Comment pourrait-il en être autrement ?" (p. 126) suivies d'une
citation de Saussure sur l'arbitraire du signe et la motivation
secondaire.
Les deux chapitres qui closent le volume reviennent sur le développement des études créolistiques en France (R. Chaudenson, chapitre X) et sur ce "qu'apporte la créolistique au monde" (L.-F. Prudent, chapitre XI). Le bref historique rédigé par R. Chaudenson, probablement le meilleur connaisseur de la question, montre à quel point la recherche scientifique est soumise aux aléas des institutions et de ses acteurs, tout en témoignant d'un réel développement, tant quantitatif que qualitatif, porté par une réalité sociale incontournable : les créoles à base française sont, au-delà de leur intérêt scientifique particulier, des langues bien vivantes, à la fois symboles de situations socio-historiques marquantes (qu'il s'agisse de leur genèse ou de leurs situations actuelles souvent originales - comme à Maurice, aux Seychelles, dans les Caraïbes non françaises…), et les plus pratiquées des langues dites "régionales" de France.
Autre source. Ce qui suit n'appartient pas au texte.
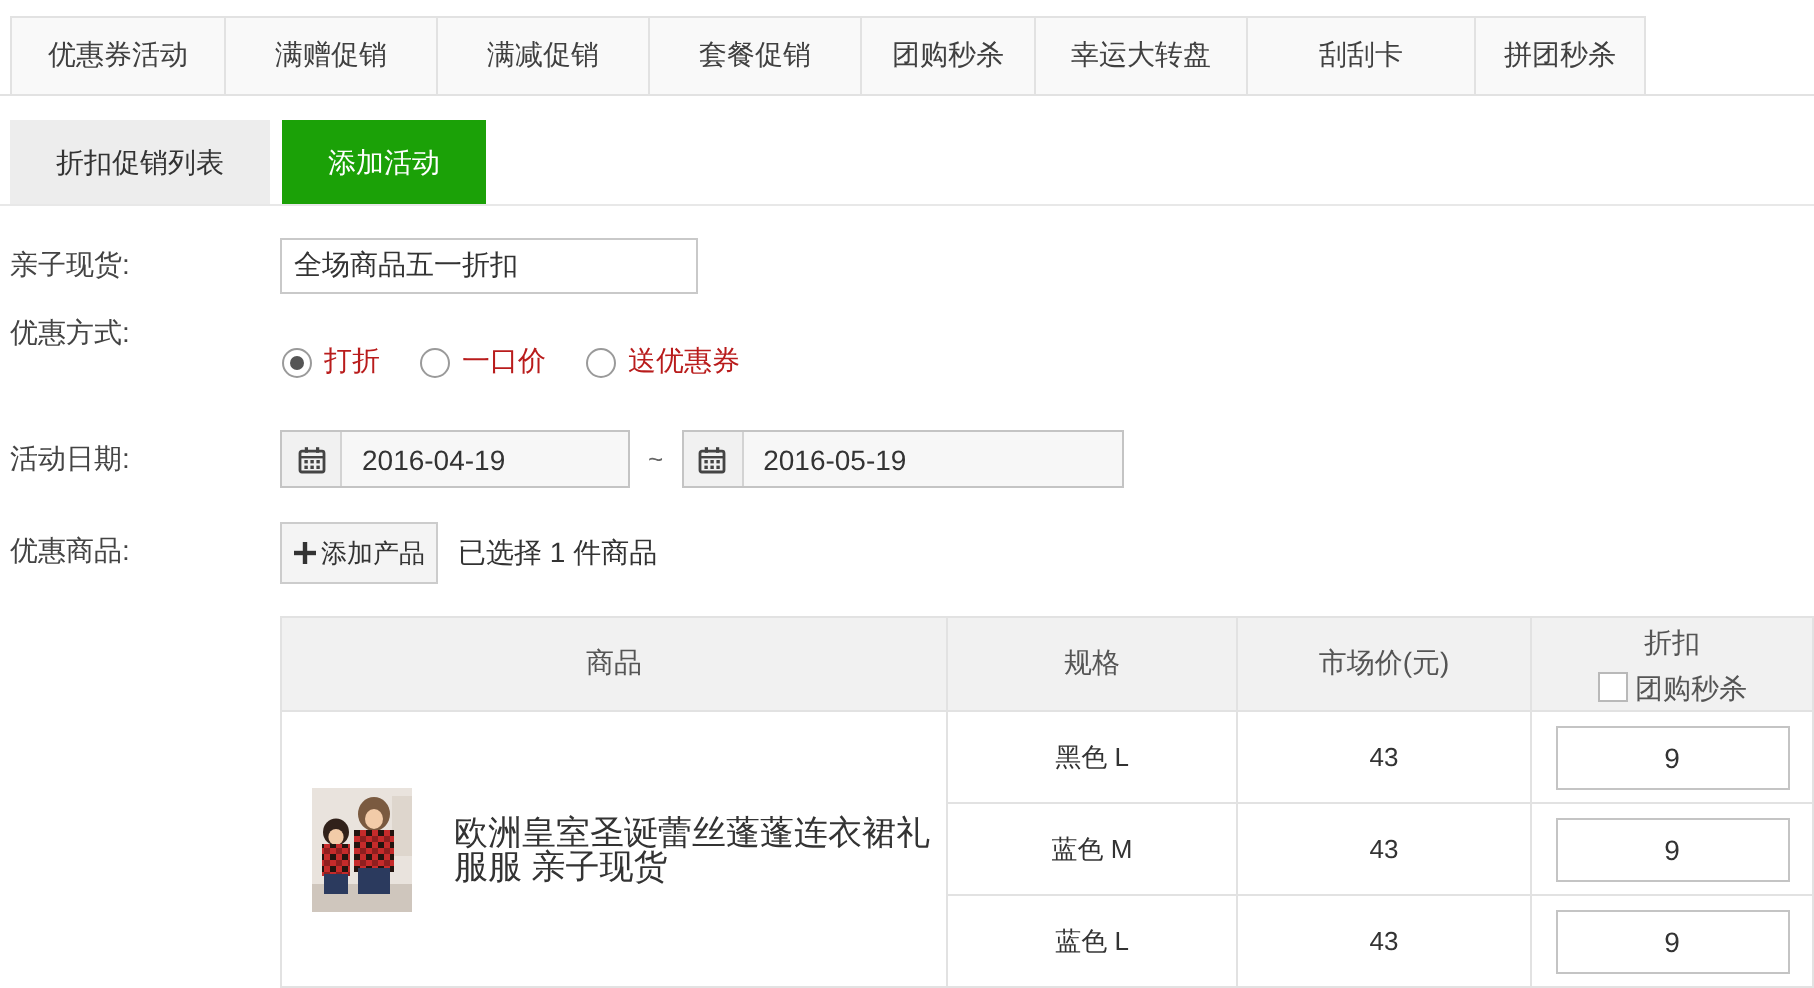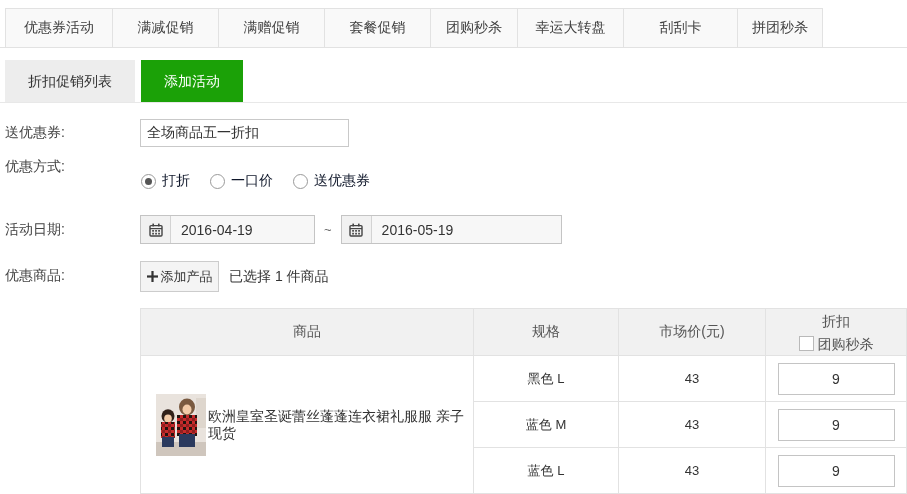"满减促销" div.tab { order: before "满赠促销" -> after "满赠促销" }
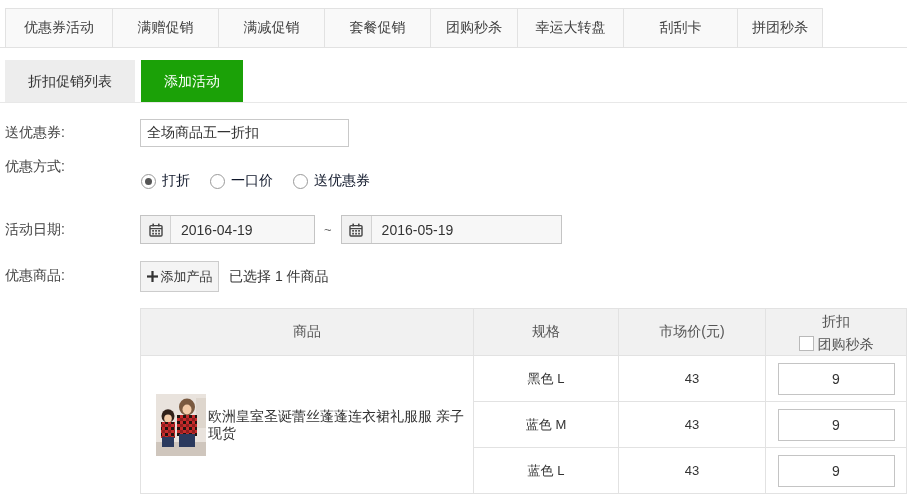"送优惠券:" div.form-label { text: 送优惠券 -> 亲子现货 }
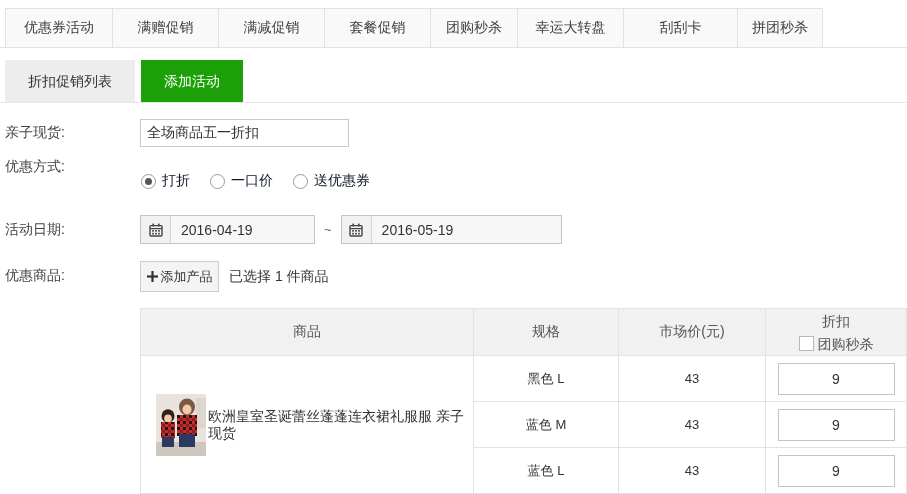"打折" .radio-opt { color: #0f172a -> #b91c1c }
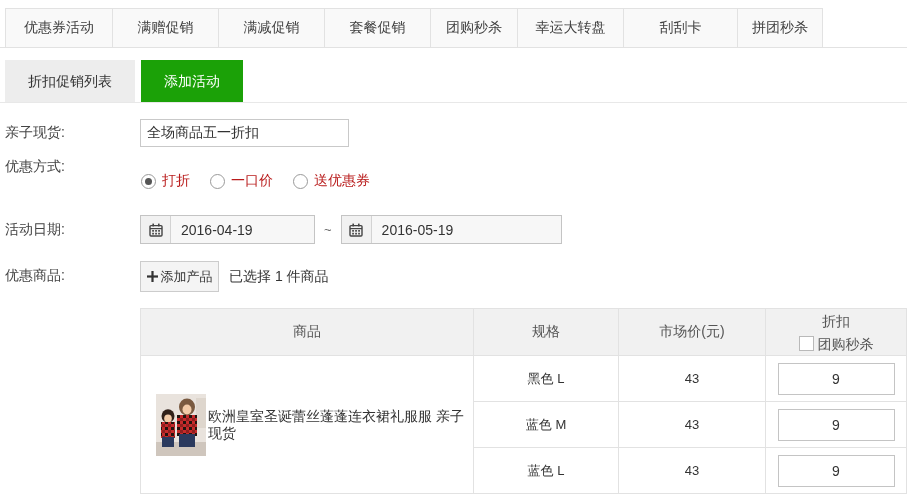"欧洲皇室圣诞蕾丝蓬蓬连衣裙礼服服 亲子现货" .prod-name { font-size: 14px -> 17px; margin-left: 2px -> 21px }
Le bilan provisoire dressé par L.-F. Prudent a toutes les qualités attendues d'un chapitre final : ouverture de la notion de créolisation vers des perspectives plus larges, notamment culturelles, rappel de l'histoire de la créolistique, explicitation dynamique de "l'irruption de la glottopolitique" (p. 198) et de ses effets à la fois sur et par les pratiques des créoles (donc sur et par leurs locuteurs) et sur les études créoles.